» THE PROBLEM: Lines before the one containing "<span>分） 解：（1） 零假设为</span>" are left out. Retype that line and the rest through the end of the material exactly.
BEGIN DATA SHOWN
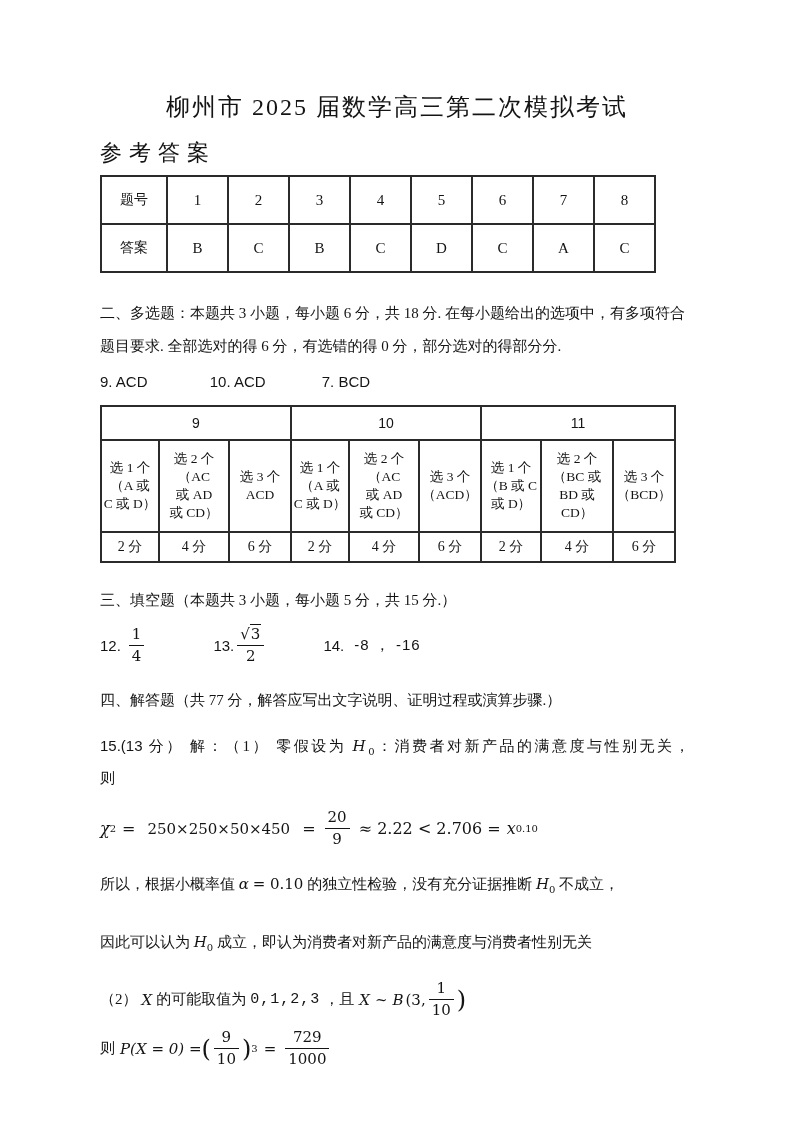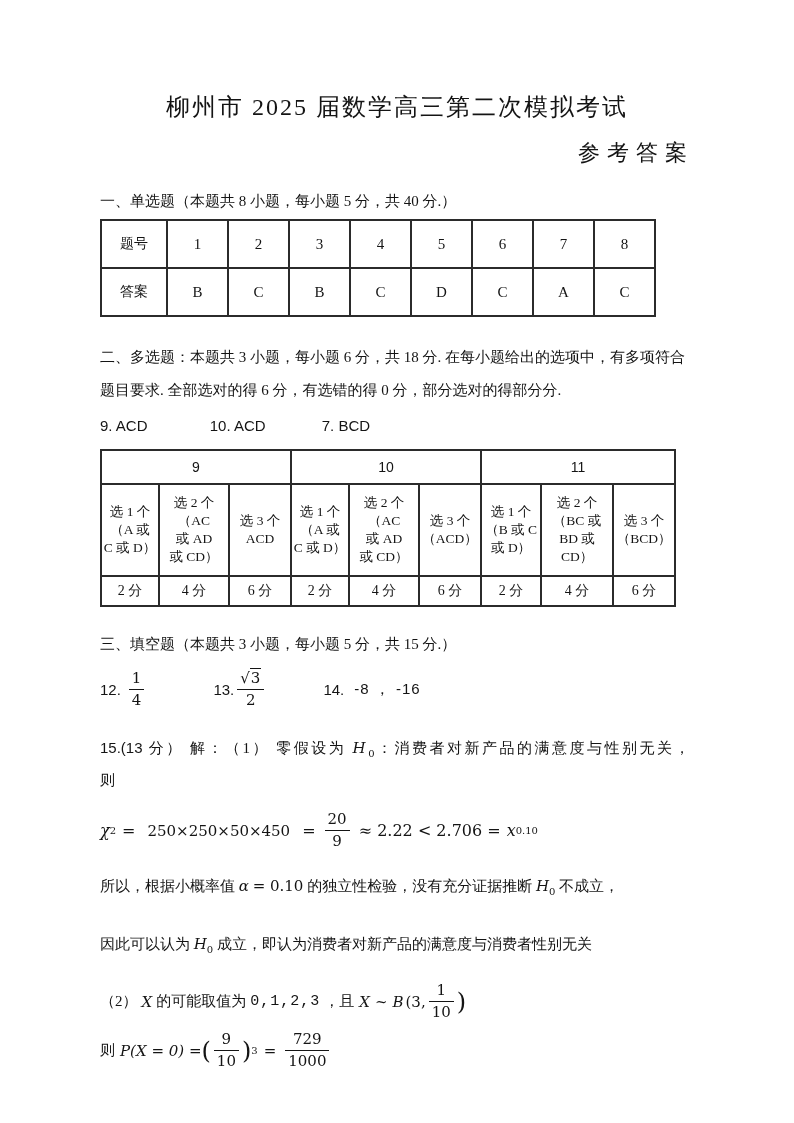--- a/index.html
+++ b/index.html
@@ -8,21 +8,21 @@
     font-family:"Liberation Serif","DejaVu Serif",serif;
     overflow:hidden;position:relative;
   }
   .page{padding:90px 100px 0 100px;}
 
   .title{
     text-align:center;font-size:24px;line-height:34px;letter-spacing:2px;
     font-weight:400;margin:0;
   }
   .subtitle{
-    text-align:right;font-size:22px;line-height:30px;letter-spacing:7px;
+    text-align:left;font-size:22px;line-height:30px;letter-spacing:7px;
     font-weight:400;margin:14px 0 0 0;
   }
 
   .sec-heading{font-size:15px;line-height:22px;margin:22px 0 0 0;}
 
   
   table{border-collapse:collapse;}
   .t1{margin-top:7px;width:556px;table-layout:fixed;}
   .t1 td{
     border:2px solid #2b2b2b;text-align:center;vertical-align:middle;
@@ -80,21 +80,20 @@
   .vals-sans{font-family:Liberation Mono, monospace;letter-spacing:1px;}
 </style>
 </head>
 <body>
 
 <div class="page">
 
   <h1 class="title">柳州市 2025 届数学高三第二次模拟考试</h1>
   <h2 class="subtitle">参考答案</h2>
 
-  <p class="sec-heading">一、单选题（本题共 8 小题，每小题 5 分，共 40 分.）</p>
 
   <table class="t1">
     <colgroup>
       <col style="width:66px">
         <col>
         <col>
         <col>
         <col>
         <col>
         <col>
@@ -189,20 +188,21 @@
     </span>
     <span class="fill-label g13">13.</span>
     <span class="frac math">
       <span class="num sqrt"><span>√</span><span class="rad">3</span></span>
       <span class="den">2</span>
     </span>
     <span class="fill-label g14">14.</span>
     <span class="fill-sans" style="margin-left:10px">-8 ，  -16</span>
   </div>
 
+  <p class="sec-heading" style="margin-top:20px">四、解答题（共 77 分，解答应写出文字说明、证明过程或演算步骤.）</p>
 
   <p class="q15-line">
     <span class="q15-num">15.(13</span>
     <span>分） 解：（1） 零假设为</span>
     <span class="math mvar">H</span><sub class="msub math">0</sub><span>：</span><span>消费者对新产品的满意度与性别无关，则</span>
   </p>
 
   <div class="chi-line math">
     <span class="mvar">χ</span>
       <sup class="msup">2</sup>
END DATA SHOWN
» RESULT:
     <span>分） 解：（1） 零假设为</span>
     <span class="math mvar">H</span><sub class="msub math">0</sub><span>：</span><span>消费者对新产品的满意度与性别无关，则</span>
   </p>
 
   <div class="chi-line math">
     <span class="mvar">χ</span>
       <sup class="msup">2</sup>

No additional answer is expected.